Por estas razões, os sofistas que trabalhavam com a arte de persuasão, do
convencimento através da palavra, cobravam por cada aula preços comparados ao salário
de dez mil operários, ou de cem minas. E a elite, por ser a única classe que poderia pagar o
preço do “verdadeiro conhecimento” e melhor defender as suas idéias, minou a democracia
até chegar a governar o povo. A palavra se tornou rainha, dividindo o poder com quem teve
o dinheiro para fazer da retórica, o seu trono.
Retórica e Sofistas, qual a relação ?

Podemos dizer que a relação dos sofistas com a retórica é a mesma relação que
possui Aristóteles com a lógica. Os sofistas eram os filósofos contemporâneos de Sócrates
que chamavam a si a profissão de ensinar a sabedoria e a habilidade, entre os quais se
destacaram Protágoras e Górgias. Atribuindo grande importância à linguagem os sofistas
criaram e desenvolveram a retórica.
A retórica, discurso de forma primorosa porém de conteúdo vazio, é bastante
sofistica. A serviço do belo e do convencimento, prima não pela verdade e sim pelo
convencimento, poder de persuasão.
Como Protágoras diz, o homem é a medida de todas as coisas, ou seja, todos os
parâmetros que possuem os homens dos discernimentos da realidade, do objeto, do mundo
são filtrados através de sua própria visão. O homem extrai do mundo, o conhecimento
através da sua percepção, dos seus cincos sentidos. Porém cada homem processa a
informação captada através desses sentidos de acordo com si mesmo, sendo a sua medida a
medida de todas as coisas exteriores a ele.

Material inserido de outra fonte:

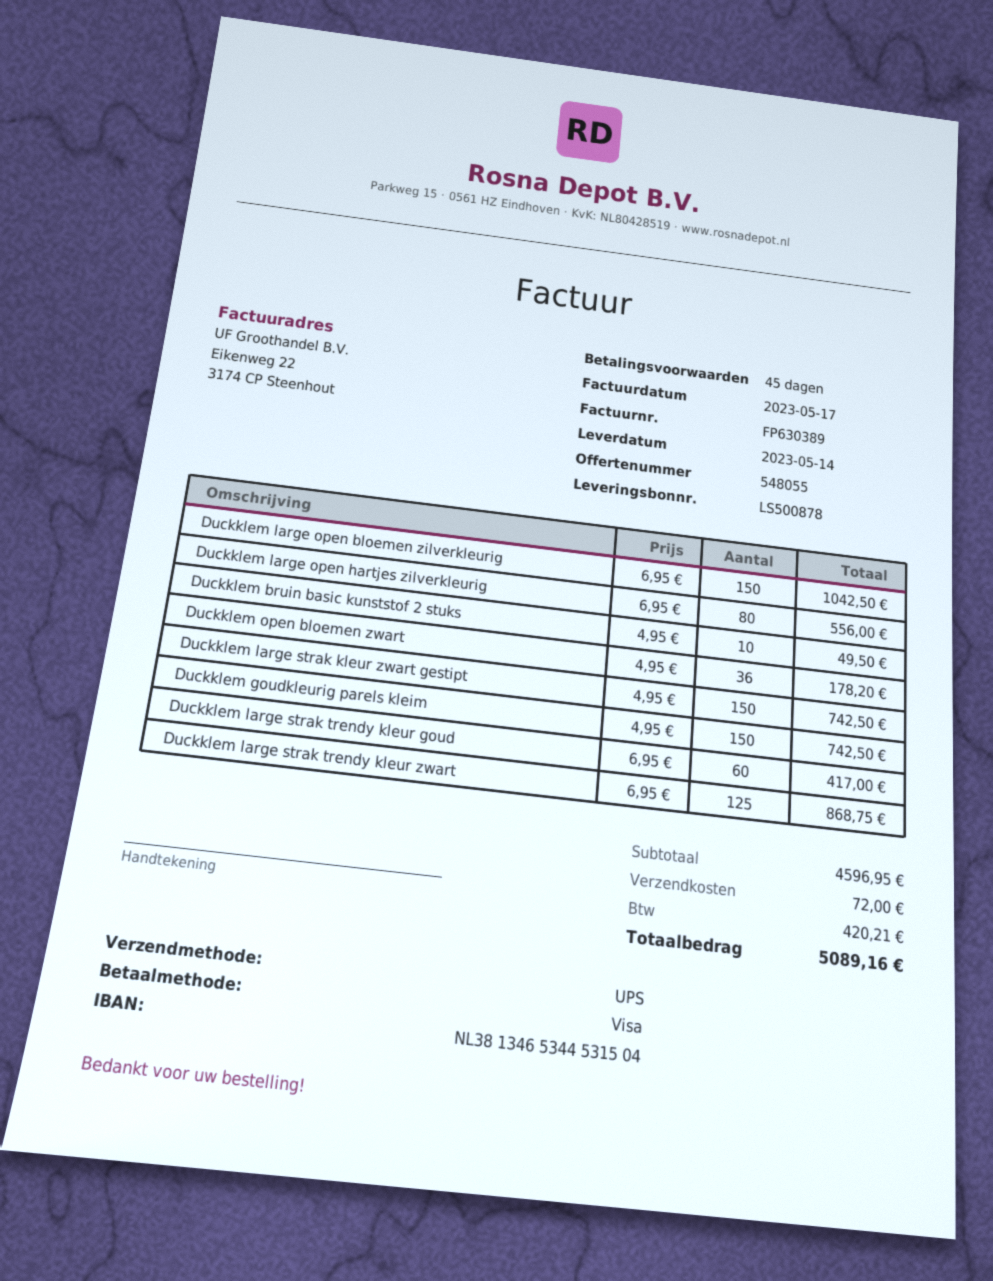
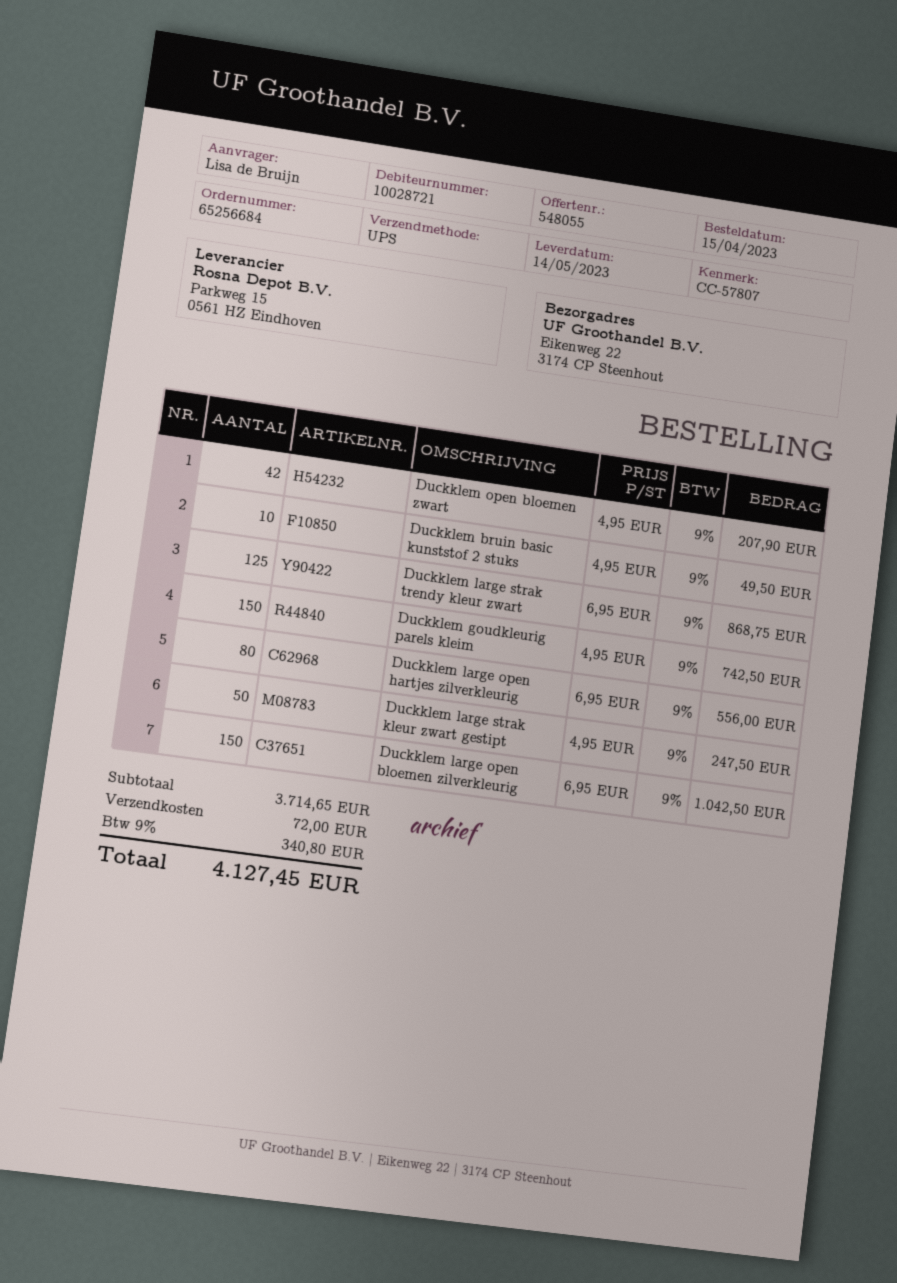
Duckklem open bloemen zwart: 36 x 4.95 = 178.20 -> 42 x 4.95 = 207.90
Duckklem large strak kleur zwart gestipt: 150 x 4.95 = 742.50 -> 50 x 4.95 = 247.50
Duckklem large strak trendy kleur goud: 60 x 6.95 = 417.00 -> none
subtotal: 4596.95 -> 3714.65
tax: 420.21 -> 340.80
total: 5089.16 -> 4127.45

A retórica, como poder de persuasão pode agir de duas formas distintas. A primeira
é sobre o objeto do discurso. Com sua arte de falar bem, os sofistas dotados com a beleza
da palavra e a ornamentação das idéias, exercem sobre os objetos de que se fala, uma visão
sofisticada e inverossímil. A segunda forma é atuar diretamente sobre percepção do homem,
distorcendo sua visão sobre os objetos.
E se, com a retórica podem os sofistas mudar a visão do homem ou a aparência dos
objetos que o homem possui, podem alterar todas as suas medidas, moldando a realidade de
acordo com os seus interesses.
O mundo dos sofistas é um mundo sem verdade, sem realidade objetiva,
convencendo pela aparência de lógica e encanto do estilo. A finalidade desta retórica não é
encontrar o verdadeiro, mas dominar através da palavra. Além de criarem e desenvolverem
a retórica, os sofistas foram responsáveis pela sua má utilização, não estando devotados ao
saber, e sim ao poder, tiveram grande culpa no declínio da democracia.